Pikimal
- Company type: LLC
- Industry: Search
- Founded: 2010
- Founder: Eric Silver
- Defunct: 2012
- Headquarters: Pittsburgh, Pennsylvania, United States
- Key people: Eric Silver, CEO
- Number of employees: 13
- Website: www.pikimal.com

= Pikimal =

Pikimal (pronounced as pick-em-all) was a website, designed as a decision engine that uses consumer input to provide specialized search results for products and categories. It was founded by Eric Silver in 2010.

Unlike typical search engines, Pikimal mines data to provide users with only the facts pertaining to their search, as a hopeful solution to SEO and marketing biased search results.

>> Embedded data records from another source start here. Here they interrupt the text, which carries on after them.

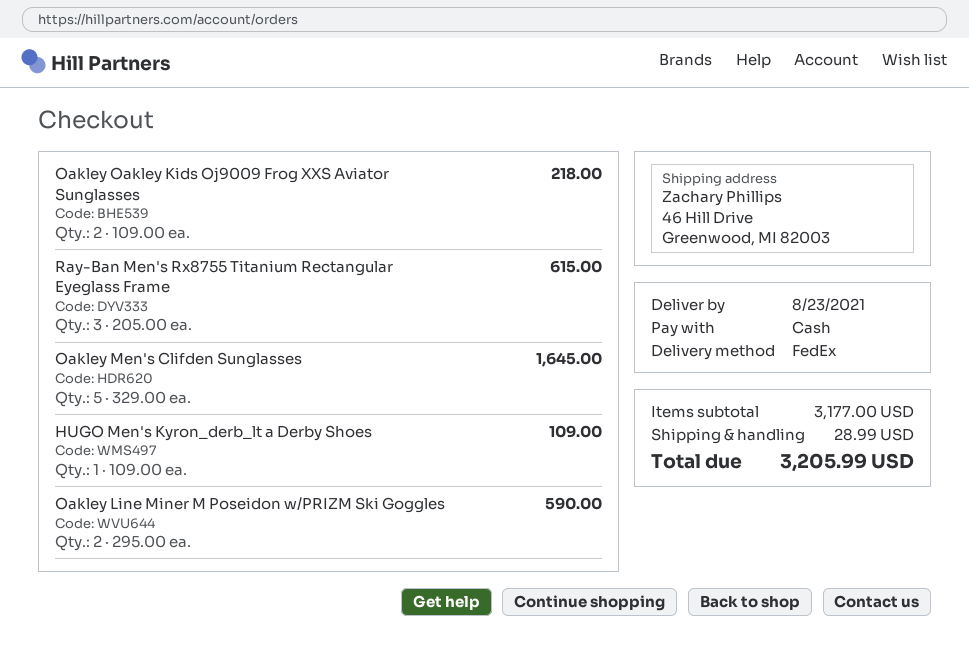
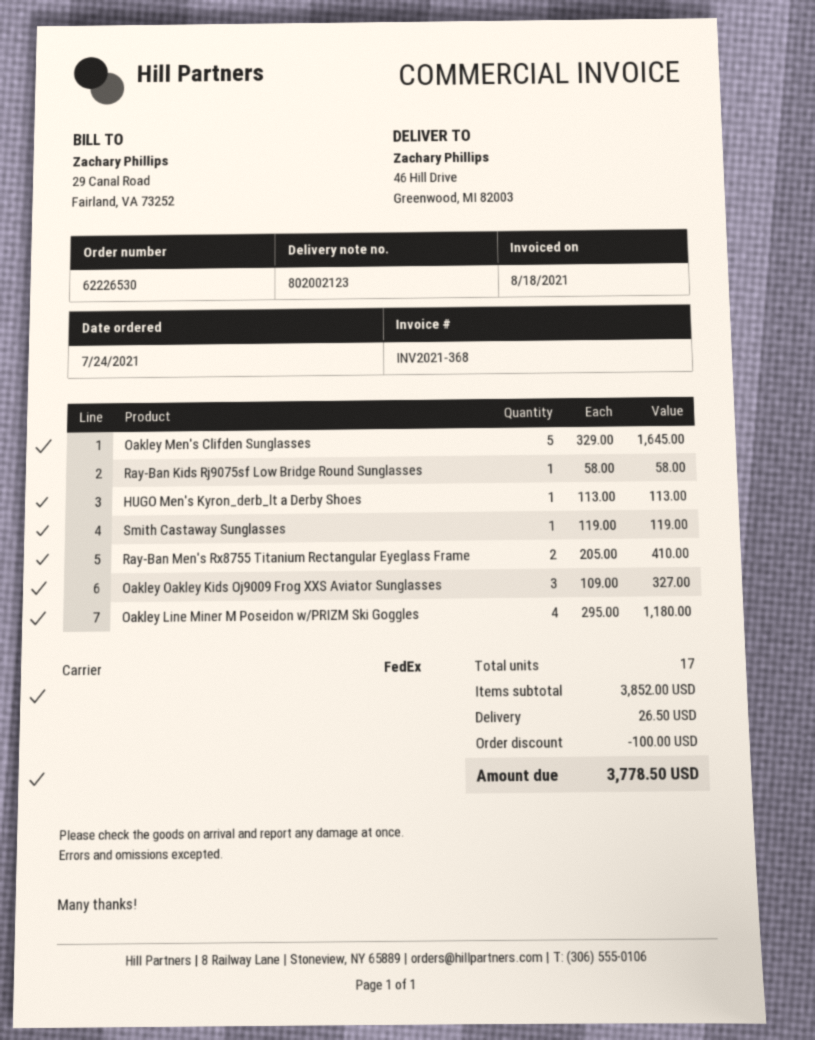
Oakley Oakley Kids Oj9009 Frog XXS Aviator Sunglasses: 2 x 109.00 = 218.00 -> 3 x 109.00 = 327.00
Ray-Ban Men's Rx8755 Titanium Rectangular Eyeglass Frame: 3 x 205.00 = 615.00 -> 2 x 205.00 = 410.00
HUGO Men's Kyron_derb_lt a Derby Shoes: 1 x 109.00 = 109.00 -> 1 x 113.00 = 113.00
Oakley Line Miner M Poseidon w/PRIZM Ski Goggles: 2 x 295.00 = 590.00 -> 4 x 295.00 = 1180.00
Ray-Ban Kids Rj9075sf Low Bridge Round Sunglasses: none -> 1 x 58.00 = 58.00
Smith Castaway Sunglasses: none -> 1 x 119.00 = 119.00
subtotal: 3177.00 -> 3852.00
discount: none -> 100.00
shipping: 28.99 -> 26.50
total: 3205.99 -> 3778.50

As of April 2011, Pikimal had 13 full-time employees in Pittsburgh, PA, interns, and various contractors around the world.

== History ==
Pikimal was founded in January 2010 by Eric Silver, previously the chief marketing officer at Modcloth. The Pikimal site was launched in public beta form in October 2010.

== Functionality ==

Pikimal allows users to adjust sliders to express what facts of a product are particularly important to them. These percentages are combined with an algorithm to provide users with product recommendations that are rooted directly in facts, but only the facts they find most relevant.

== Pivot and Shutdown ==

In 2012, Pikimal changed its name to Webkite and pivoted to provide faceted search solutions to other companies. As of September 2014, pikimal.com and all associated sites has been shut down.